In an embodiment of the present application, the first person infection change information may include: a variable number of susceptible persons, a variable number of latent persons, a variable number of infected persons and a variable number of convalescent persons. The second person infection change information may include: a variable number of susceptible persons, a variable number of latent persons, a variable number of infected persons and a variable number of convalescent persons.
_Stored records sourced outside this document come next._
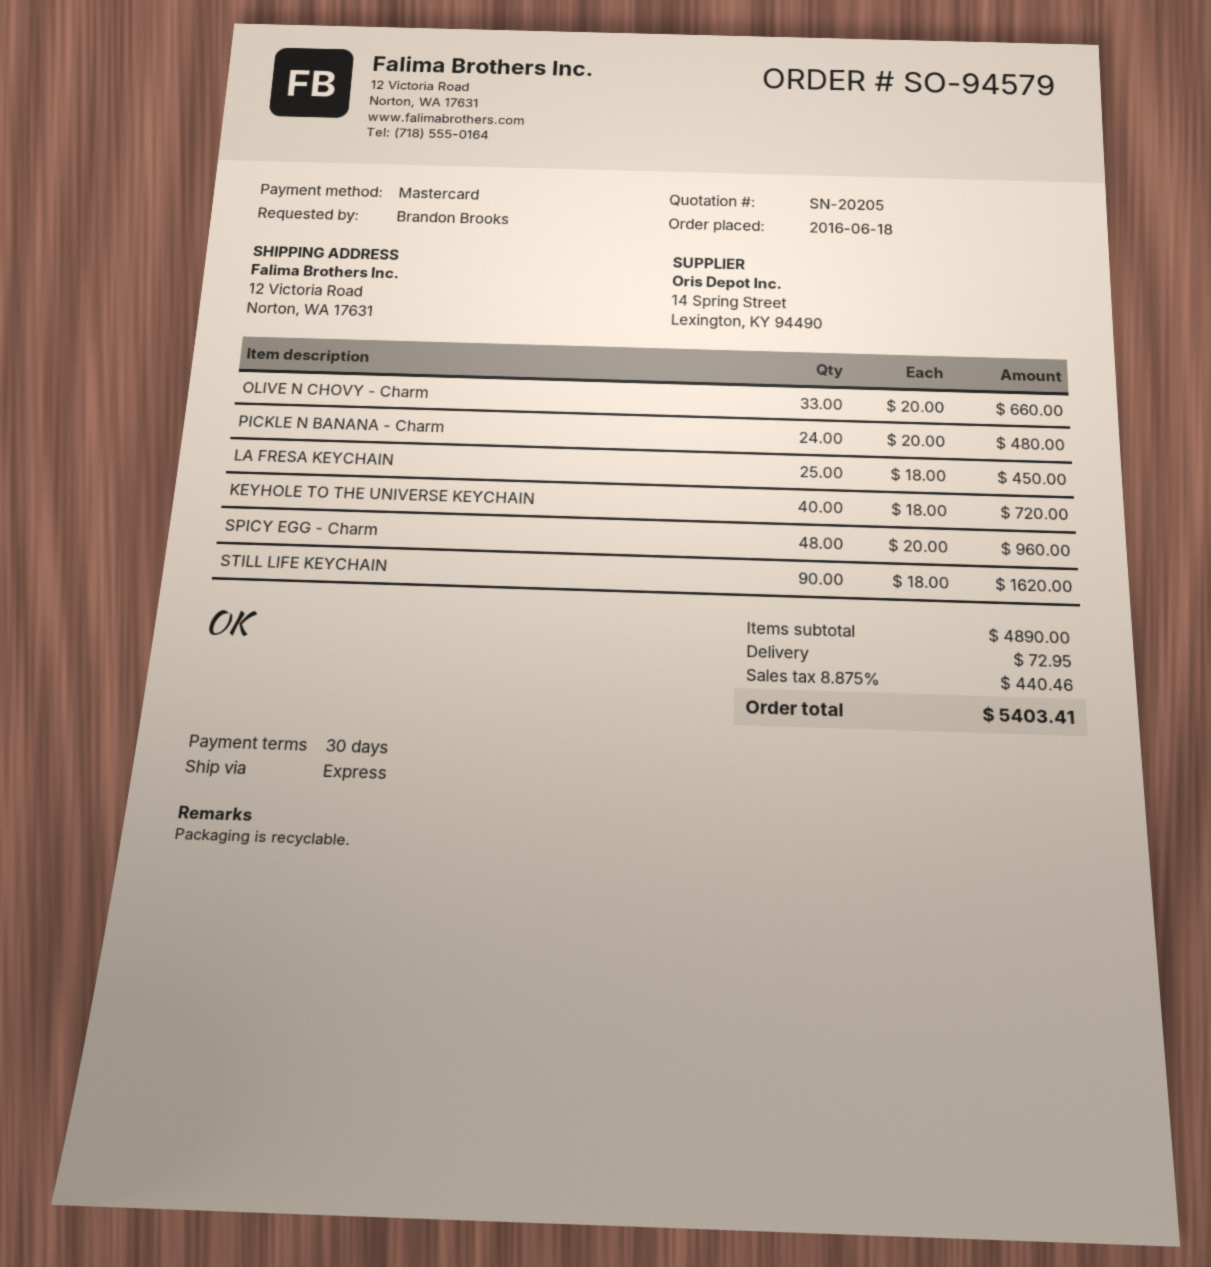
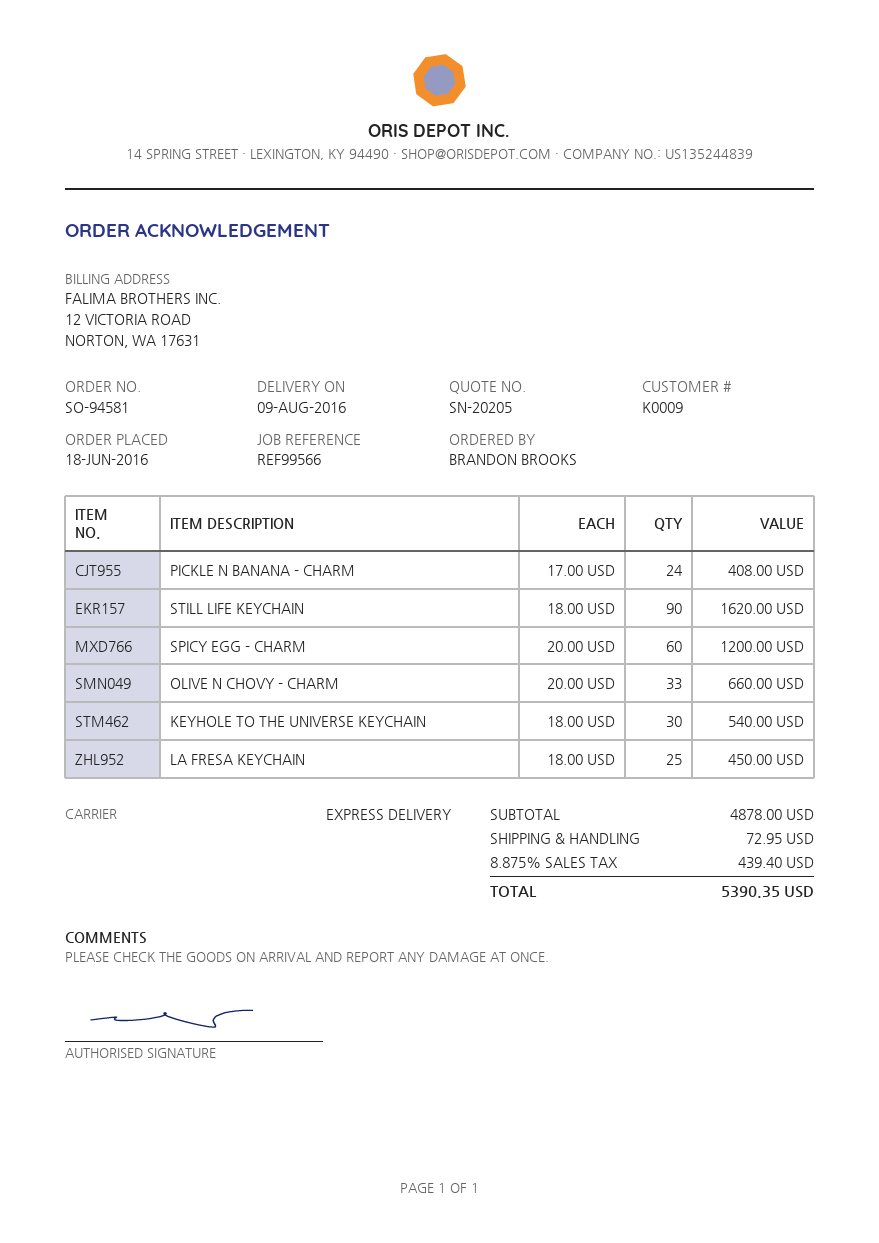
order number: SO-94579 -> SO-94581
PICKLE N BANANA - Charm: 24 x 20.00 = 480.00 -> 24 x 17.00 = 408.00
KEYHOLE TO THE UNIVERSE KEYCHAIN: 40 x 18.00 = 720.00 -> 30 x 18.00 = 540.00
SPICY EGG - Charm: 48 x 20.00 = 960.00 -> 60 x 20.00 = 1200.00
subtotal: 4890.00 -> 4878.00
tax: 8.875% = 440.46 -> 8.875% = 439.40
total: 5403.41 -> 5390.35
The total variable quantity of the corresponding infection states can be obtained by summing the variable quantities of the corresponding infection states in the first person infection variable information and the second person infection variable information; and then determining the changed number of the corresponding infection states by combining the total changed number of each infection state and the number of the corresponding infection states in the current personnel infection information, and further determining the personnel infection information of the cells to be processed after the time window.

According to the method for evaluating the distribution of the infected persons in the region, the region to be processed is obtained, and a plurality of cells are obtained by meshing the region to be processed; acquiring personnel attribute information of each cell in each time window of a historical time period, wherein the personnel attribute information comprises: identification of personnel within the cell; determining the personnel flow probability from each cell to each other cell according to the identification of the personnel in each cell in each time window; aiming at each cell to be processed, evaluating infection change information of a first person in the cell in a time window according to current person infection information of the cell to be processed and a preset infectious disease model; evaluating second personnel infection change information between the cell and all other cells after the time window according to the current personnel infection information of the cell to be processed, the current personnel infection information of each other cell, the personnel flow probability from the cell to be processed to each other cell and the personnel flow probability from each other cell to the cell to be processed; determining personnel infection information of the cells to be processed after the time window according to the first personnel infection change information and the second personnel infection change information; according to the personnel infection information of each cell to be processed after the time window, the distribution of infected personnel in the region to be processed after the time window is determined, so that a plurality of cells are obtained by carrying out grid division on the region instead of taking an individual as a cell, and the personnel infection information of each cell to be processed after the time window is determined according to the personnel infection change information in the cell and among the cells after the time window, so that the calculation amount is small, the consumed calculation resources are small, and the calculation speed is high.

Fig. 6 is a schematic structural diagram of an apparatus for evaluating distribution of infected persons in an area according to an embodiment of the present disclosure. As shown in fig. 6, includes: a first acquisition module 61, a second acquisition module 62, a first determination module 63, an evaluation module 64, and a second determination module 65.

The first obtaining module 61 is configured to obtain a to-be-processed area and multiple cells obtained by meshing the to-be-processed area;

a second obtaining module 62, configured to obtain staff attribute information of each cell in each time window of the historical time period, where the staff attribute information includes: identification of personnel within the cell;

a first determining module 63, configured to determine, according to the identifier of the person in each cell in each time window, a person flow probability from each cell to each other cell;

an evaluation module 64, configured to evaluate, for each cell to be processed, the person infection information of the cell to be processed after the time window according to the current person infection information of the cell to be processed, the person flow probability from the cell to be processed to each other cell, the person flow probability from each other cell to the cell to be processed, and a preset infectious disease model;

and a second determining module 65, configured to determine, according to the person infection information of each cell to be processed after the time window, distribution of infected persons in the area to be processed after the time window.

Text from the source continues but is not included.